Typical antipsychotics reduce the effects of dopamine and so reduce the symptoms of schizophrenia. They are dopamine antagonists in that they bind to dopamine receptors (particularly the D2 receptors) but do not stimulate them, thus blocking their action. By reducing stimulation of the dopamine system in the brain, antipsychotic drugs such as chlorpromazine can eliminate the hallucinations and delusions experienced by people with schizophrenia.
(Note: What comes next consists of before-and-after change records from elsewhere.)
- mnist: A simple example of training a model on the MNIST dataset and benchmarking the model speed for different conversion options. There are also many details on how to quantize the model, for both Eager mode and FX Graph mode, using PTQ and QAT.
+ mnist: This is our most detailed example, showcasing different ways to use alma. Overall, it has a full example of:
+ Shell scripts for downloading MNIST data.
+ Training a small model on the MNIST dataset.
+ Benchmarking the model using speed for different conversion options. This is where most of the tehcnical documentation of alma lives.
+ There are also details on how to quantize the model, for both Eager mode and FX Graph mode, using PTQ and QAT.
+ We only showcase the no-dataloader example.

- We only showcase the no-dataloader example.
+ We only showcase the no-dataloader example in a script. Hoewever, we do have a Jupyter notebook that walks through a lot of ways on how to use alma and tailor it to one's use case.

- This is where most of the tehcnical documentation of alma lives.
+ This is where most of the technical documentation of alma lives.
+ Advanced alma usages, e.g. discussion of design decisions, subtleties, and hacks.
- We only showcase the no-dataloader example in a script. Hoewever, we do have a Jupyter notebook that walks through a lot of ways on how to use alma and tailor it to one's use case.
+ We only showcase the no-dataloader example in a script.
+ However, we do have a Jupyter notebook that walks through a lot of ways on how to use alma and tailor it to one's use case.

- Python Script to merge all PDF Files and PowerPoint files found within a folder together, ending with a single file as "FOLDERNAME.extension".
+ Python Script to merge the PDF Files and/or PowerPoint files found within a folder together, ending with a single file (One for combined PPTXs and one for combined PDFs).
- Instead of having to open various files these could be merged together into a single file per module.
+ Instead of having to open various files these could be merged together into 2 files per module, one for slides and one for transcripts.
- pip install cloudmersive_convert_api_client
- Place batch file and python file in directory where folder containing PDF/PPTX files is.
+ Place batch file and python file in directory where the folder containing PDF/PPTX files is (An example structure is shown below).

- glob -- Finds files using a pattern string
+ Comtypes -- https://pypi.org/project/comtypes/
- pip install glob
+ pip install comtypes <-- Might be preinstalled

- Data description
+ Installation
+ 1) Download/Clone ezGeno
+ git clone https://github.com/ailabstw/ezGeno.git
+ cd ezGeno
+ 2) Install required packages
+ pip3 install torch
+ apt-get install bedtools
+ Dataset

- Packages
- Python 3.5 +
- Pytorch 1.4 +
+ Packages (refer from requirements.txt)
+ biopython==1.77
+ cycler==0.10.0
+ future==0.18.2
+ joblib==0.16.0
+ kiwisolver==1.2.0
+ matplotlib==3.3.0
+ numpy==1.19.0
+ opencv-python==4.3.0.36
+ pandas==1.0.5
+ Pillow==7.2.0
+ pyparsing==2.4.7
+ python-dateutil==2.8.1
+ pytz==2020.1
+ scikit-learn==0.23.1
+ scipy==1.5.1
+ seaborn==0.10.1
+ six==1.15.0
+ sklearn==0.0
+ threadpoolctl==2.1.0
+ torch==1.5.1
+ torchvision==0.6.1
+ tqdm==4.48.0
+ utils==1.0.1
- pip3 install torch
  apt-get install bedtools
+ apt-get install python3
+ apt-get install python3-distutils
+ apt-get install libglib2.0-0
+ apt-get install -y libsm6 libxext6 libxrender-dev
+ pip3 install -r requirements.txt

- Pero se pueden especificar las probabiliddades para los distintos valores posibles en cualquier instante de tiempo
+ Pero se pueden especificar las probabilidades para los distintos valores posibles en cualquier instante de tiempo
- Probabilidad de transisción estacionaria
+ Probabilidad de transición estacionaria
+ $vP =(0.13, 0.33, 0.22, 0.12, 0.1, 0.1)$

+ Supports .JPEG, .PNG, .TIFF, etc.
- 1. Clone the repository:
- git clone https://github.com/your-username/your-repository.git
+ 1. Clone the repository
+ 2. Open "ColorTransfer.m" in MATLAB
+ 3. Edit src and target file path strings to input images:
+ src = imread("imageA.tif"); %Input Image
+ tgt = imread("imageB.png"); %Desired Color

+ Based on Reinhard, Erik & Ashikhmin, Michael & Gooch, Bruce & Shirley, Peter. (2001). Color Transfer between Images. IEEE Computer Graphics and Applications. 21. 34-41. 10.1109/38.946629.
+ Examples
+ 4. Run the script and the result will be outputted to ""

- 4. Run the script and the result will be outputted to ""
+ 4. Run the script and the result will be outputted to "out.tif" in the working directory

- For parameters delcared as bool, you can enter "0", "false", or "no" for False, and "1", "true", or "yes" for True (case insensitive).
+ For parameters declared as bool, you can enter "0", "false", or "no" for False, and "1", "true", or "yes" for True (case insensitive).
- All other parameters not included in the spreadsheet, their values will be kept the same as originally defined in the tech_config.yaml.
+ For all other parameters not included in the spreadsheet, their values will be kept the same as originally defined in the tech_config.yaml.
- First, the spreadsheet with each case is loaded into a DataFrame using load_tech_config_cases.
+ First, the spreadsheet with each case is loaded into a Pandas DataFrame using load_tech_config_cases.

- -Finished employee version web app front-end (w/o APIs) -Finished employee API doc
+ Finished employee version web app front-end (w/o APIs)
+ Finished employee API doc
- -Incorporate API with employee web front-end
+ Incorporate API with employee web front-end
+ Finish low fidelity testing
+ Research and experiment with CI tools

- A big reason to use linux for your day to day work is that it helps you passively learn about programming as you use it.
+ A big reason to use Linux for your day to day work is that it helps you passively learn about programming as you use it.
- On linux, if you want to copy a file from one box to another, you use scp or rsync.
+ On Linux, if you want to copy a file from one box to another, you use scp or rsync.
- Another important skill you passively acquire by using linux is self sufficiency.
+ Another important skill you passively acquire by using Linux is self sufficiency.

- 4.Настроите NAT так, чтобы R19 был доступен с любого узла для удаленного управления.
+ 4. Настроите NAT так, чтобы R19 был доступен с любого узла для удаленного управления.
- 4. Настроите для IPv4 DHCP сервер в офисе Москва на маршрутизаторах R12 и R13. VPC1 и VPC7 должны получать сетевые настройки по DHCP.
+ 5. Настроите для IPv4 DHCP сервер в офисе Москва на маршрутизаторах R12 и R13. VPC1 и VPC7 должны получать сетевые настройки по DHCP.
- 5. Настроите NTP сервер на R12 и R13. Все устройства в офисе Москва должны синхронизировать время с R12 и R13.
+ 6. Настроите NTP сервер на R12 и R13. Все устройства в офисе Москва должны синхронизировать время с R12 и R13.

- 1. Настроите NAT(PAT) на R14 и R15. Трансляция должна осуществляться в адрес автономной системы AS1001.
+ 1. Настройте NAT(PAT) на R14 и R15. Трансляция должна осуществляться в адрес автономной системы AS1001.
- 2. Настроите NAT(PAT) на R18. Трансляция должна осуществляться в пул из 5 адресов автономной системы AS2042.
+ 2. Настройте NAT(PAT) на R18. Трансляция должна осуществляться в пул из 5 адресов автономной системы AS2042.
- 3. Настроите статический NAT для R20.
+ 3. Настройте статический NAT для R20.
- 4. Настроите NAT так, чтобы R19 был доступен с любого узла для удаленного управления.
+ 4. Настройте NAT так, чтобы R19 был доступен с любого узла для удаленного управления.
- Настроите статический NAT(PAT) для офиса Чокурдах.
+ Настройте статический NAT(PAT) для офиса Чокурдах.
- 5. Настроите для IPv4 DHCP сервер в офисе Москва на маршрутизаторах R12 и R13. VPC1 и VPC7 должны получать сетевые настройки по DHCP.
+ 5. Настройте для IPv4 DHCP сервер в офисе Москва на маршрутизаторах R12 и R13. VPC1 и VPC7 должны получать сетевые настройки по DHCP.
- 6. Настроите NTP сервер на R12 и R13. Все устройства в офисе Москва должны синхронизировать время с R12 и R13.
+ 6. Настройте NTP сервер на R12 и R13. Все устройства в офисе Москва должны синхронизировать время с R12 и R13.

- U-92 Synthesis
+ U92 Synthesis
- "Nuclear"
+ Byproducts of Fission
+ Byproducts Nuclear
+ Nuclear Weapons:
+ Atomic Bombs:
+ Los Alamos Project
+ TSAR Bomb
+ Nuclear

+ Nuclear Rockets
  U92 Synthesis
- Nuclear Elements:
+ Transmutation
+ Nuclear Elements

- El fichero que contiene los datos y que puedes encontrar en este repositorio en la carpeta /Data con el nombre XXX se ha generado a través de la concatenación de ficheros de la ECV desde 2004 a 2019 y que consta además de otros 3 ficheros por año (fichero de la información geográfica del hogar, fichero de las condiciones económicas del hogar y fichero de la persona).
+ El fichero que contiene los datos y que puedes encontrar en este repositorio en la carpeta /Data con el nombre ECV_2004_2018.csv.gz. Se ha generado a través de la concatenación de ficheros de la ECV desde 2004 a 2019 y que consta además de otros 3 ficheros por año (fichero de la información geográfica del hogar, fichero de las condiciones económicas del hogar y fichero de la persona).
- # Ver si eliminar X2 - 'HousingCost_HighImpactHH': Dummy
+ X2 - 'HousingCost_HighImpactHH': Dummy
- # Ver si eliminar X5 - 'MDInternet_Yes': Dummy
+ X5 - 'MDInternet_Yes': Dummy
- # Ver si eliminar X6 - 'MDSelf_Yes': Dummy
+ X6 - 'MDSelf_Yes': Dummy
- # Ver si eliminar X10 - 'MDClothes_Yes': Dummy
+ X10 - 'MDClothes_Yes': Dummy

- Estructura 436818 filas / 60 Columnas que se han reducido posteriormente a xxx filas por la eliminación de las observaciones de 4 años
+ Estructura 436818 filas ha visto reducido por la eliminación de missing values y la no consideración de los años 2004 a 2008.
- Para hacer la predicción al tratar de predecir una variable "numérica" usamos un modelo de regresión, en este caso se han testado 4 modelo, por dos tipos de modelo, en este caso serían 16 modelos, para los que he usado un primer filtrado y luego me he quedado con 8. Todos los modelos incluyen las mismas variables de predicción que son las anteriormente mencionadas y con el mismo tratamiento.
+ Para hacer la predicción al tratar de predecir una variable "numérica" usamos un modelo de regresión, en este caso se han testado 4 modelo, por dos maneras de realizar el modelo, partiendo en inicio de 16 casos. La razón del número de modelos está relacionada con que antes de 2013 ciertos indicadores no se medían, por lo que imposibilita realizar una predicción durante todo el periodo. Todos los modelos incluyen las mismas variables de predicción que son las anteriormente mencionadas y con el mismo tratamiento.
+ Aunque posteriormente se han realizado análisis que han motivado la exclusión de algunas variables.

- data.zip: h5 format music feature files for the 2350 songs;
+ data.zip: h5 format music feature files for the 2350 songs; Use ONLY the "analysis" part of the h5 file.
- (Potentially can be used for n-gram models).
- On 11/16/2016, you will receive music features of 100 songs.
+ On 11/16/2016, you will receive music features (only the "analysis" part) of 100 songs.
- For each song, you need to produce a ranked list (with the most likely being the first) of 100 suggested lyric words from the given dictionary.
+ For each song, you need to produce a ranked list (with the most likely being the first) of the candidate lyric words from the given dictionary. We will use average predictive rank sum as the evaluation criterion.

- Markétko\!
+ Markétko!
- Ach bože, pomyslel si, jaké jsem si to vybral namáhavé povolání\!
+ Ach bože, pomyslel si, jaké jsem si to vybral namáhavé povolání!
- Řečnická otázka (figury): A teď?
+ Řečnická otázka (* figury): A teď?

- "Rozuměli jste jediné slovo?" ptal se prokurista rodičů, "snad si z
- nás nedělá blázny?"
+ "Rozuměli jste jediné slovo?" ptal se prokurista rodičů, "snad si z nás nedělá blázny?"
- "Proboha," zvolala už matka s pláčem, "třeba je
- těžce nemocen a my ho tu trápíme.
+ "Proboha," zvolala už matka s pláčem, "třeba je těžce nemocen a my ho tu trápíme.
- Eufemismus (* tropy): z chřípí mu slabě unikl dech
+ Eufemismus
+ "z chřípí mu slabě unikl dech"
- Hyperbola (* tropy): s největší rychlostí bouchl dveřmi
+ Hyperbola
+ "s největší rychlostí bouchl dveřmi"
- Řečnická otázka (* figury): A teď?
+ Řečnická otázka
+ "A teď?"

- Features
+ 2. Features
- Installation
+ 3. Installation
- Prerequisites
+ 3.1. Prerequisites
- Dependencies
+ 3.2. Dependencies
Many studies that have evaluated the effectiveness of typical antipsychotic medication have done so by comparing relapse rates with those on a placebo. For example, a review by Davis et al (1980) found a significant difference in terms of relapse rates between treatment and placebo in every study reviewed, thus demonstrating the therapeutic effectiveness of these drugs. However, a more recent analysis of that study by Ross and Read has suggested that its results were misleading: as all those studied, including those who took placebos, were on antipsychotics before this study began, it was, rather than a study comparing treat to non-treatment, a comparison between continued treatment and withdrawn treatment. Ross and Read suggest a significant proportion of the relapses in the placebo group can be explained by these withdrawal symptoms, leaving the conclusions drawn by Davis discredited.
In terms of appropriateness, critics have also pointed to the development of tardive dyskinesia- uncontrollable movements of the lips, tongue, face, hands and feet- in 30% of patients taking typical antipsychotics, with only 25% of these cases treatable. Some suggest that given this side effect,...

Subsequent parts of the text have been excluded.